== About this exercise ==
Once you find the line that contains "ban on ICE-fighting", write out that line and every line after it to the end of the records, exactly and with nothing else.

----------------

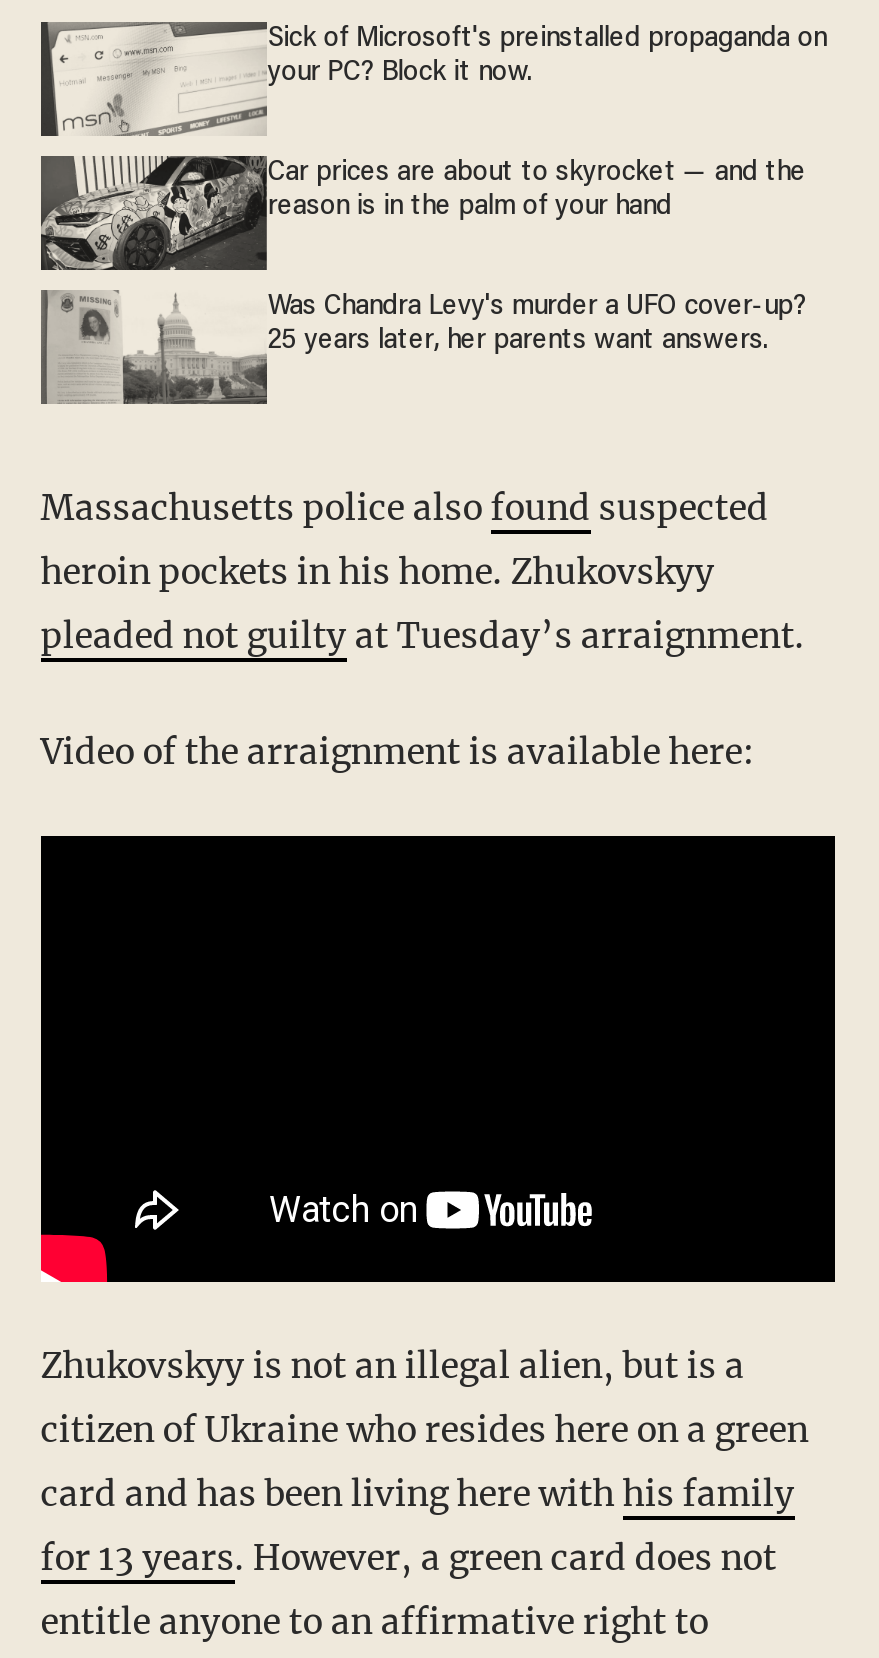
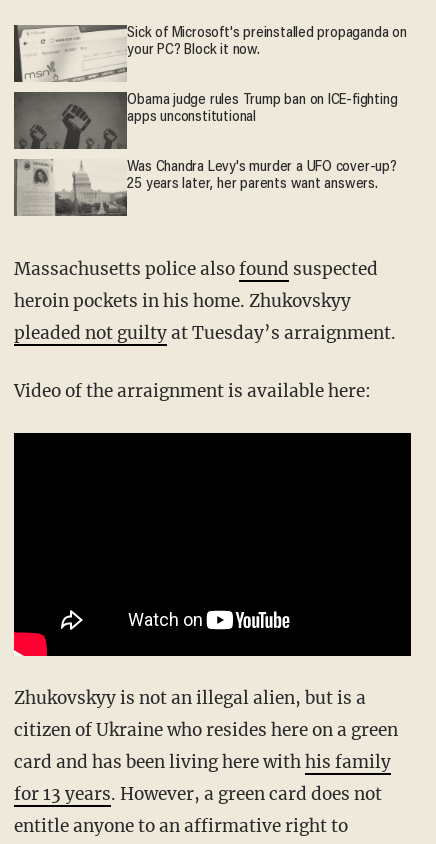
- [image]
- Car prices are about to skyrocket — and the
- reason is in the palm of your hand
+ [image]
+ Obama judge rules Trump ban on ICE-fighting
+ apps unconstitutional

----------------

== Exercise answer ==
+ Obama judge rules Trump ban on ICE-fighting
+ apps unconstitutional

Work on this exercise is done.